TO SHOUT OUT JOY IN LEARNING
By Robert Bennion
Gene England already had a colloquium staff and a two-semester class going before I joined at mid-year. He called it “Learning How to Learn,” and the staff typically had two or three from the English Department, John Gardner from Physics, and me, from Psychology. What follows are a few of my thoughts about Gene England and his impact on the experience of his students.
In most of my one-semester classes, I could see that only a very small minority of my students formed friendships and developed a kind relationship that was life transforming. So very many came in, sat down, survived the lecture, and left, without having been affected by each other’s existence. In the colloquia organized by Gene, things were radically different. Because of the study groups, and because of Gene’s peripatetic style of lecturing, students were drawn into learning situations that truly affected their lives, the development of their minds and personalities. Some were more affected than others; they married each other. But I think it is fair to say that for many of those students, the colloquium became a major basis for their development as persons and as members of the church. Many became more powerfully involved in the church, not so much out of duty, as out of deeper appreciation and love of the gospel and for the Lord.
The geology field trips were times of great change. The poor geologists had a tough time getting the attention of the students in buses I rode in. The kids were not looking out at the soaring cliffs of Arches National Monument, they were talking across the aisles, or they were up Rock Canyon, singing until 2:00 o’clock and then talking in their sleeping bags until three or four. Relationships that took root in those classes lasted for years, at Harvard and at Stanford, and beyond.
I think I saw students finding out for the first time in their lives that it is interesting to think, interesting to see new things, and to see things in new ways. They found out, as Gene kept suggesting, that they could be surprised by how much they could learn. Those colloquia were like prying the cap from a soda pop bottle. Once released, the minds blossomed like a trapped Arabian genie. One student in my last Colloquium said, “We just can’t get classes like this any more.” Gene England’s contribution to BYU, and to the Church which doubted Gene in the end, was simply staggering in its impact.
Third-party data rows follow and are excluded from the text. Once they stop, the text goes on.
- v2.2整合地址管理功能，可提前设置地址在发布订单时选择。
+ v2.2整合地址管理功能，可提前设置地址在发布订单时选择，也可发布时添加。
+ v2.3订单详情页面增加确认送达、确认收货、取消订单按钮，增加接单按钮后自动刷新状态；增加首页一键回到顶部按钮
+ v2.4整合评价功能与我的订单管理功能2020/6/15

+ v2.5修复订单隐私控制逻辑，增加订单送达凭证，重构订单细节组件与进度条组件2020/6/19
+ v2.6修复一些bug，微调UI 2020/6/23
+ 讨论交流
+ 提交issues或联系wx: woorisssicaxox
I will always remember the study group in which a girl who had labored to overcome her fear of John Gardner’s calculus and Lorenz Transformation lectures asked if this in English literature and that in psychology and something else in John’s physics were alike in this and that ways. I said, “Yes, you have it.” The sweet child sprang from her chair and bounded out of the classroom and down the hall like a jazzed up kangaroo, shouting out her joy. She was a little more demonstrative than most of those affected by what Gene instituted at BYU, but in more subtle ways, she was very typical.
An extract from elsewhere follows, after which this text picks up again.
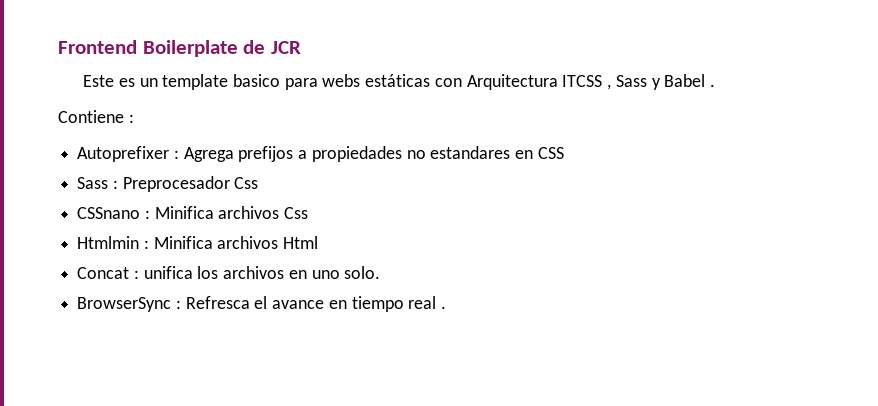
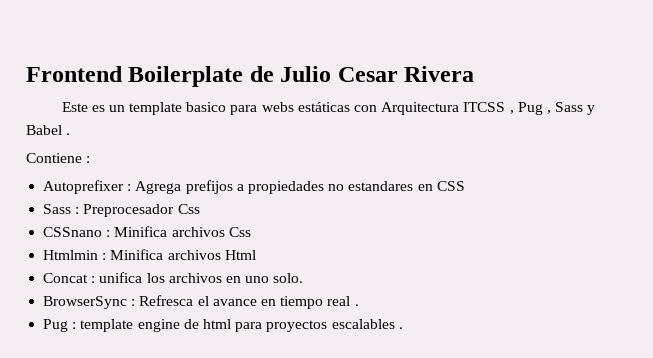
- Frontend Boilerplate de JCR
+ Frontend Boilerplate de Julio Cesar Rivera
- Este es un template basico para webs estáticas con Arquitectura ITCSS , Sass y Babel .
+ Este es un template basico para webs estáticas con Arquitectura ITCSS , Pug , Sass y Babel .
+ Pug : template engine de html para proyectos escalables .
I do not miss the staff meetings of the Psych Clinic or of the Psych Department. Psychiatrists used to call schizophrenia “Dementia Praecox,” early loss of mind. In Psych staff meetings I thought I observed Dementia Pretense, psychologists vainly trying to impress each other. But I do very much miss the adventures in transformation that I daily experienced in Gene’s Colloquia; they were simply marvelous. I would have paid tuition to teach in them, and still would.
I miss Gene. He was a very good idea for us all. Knowing him and sharing in what he brought to pass at BYU constitute much that I value about my entire career.